Electrified barbed wire enclosed the rectangular compound—about three hundred by six hundred yards—on all sides. Tall gun towers rose up at strategic locations. Inside the compound was an infirmary, a laundry, workshops in which inmates produced goods ranging from bread to furniture, and a main yard for roll calls and other assemblies.

The inmates lived in ten single-story barracks made of brick and concrete; each had been built to house 270 prisoners and was subdivided into five rooms designed to hold fifty-four men apiece. The men in each room were referred to, in military fashion, as a platoon. Every room had thin wooden bunks covered with straw and an attached washroom with a few sinks and flush toilets.

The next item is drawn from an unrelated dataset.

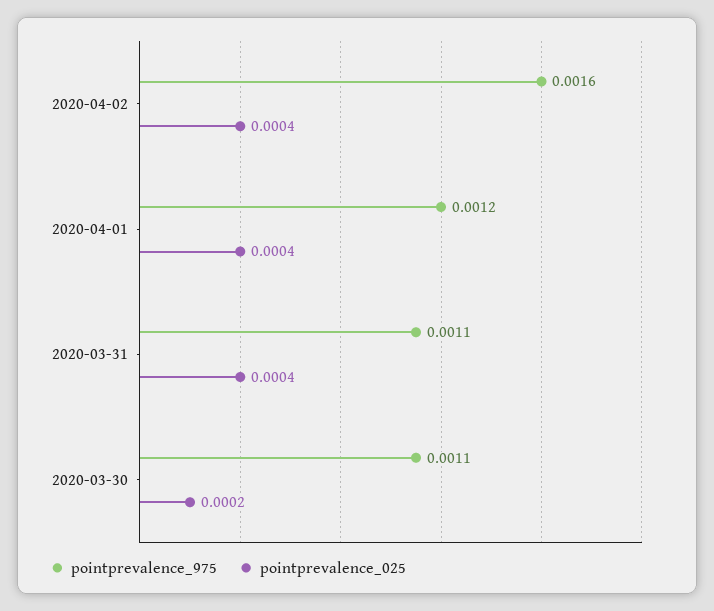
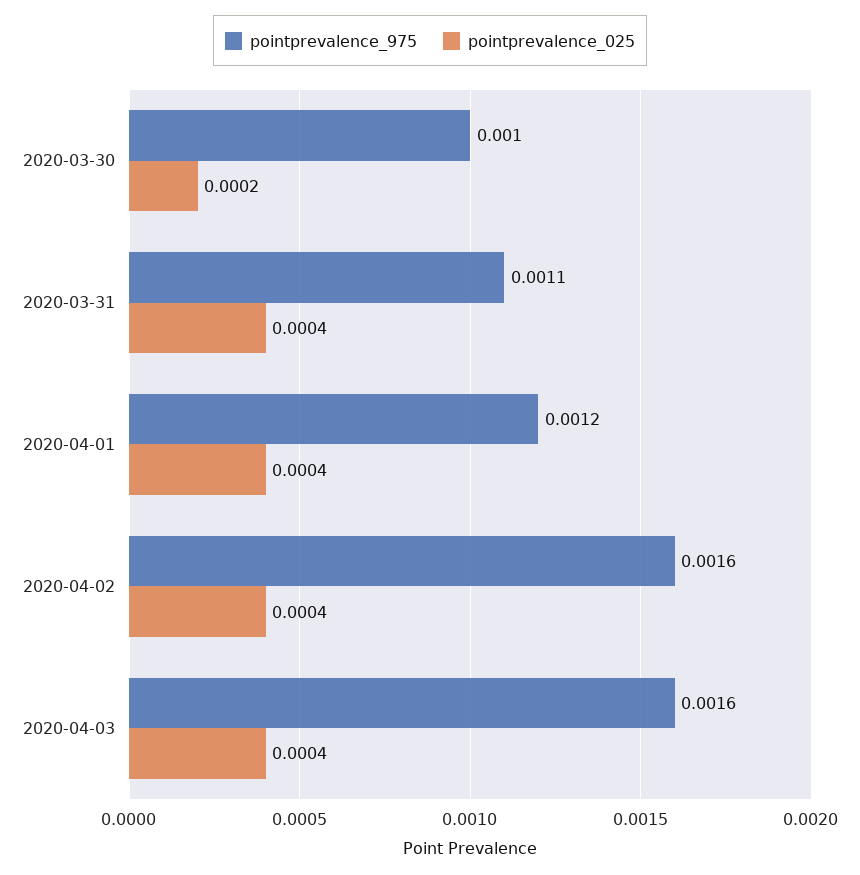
pointprevalence_975, 2020-03-30: 0.0011 -> 0.001
pointprevalence_975, 2020-04-03: none -> 0.0016
pointprevalence_025, 2020-04-03: none -> 0.0004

When Martin and his group arrived, the guards pushed them into a large room and made them strip off their clothing. After their heads were completely shorn, they were ordered into a cold shower and herded naked into another room, where a camp doctor did a quick examination. They were then given lightweight, blue-and-white-striped uniforms to put on. Some of the men had arrived clutching the small bags they had been allowed to take from home when they were arrested. Now they had to leave the bags, and the only personal items they could take with them were whatever toiletries they could carry.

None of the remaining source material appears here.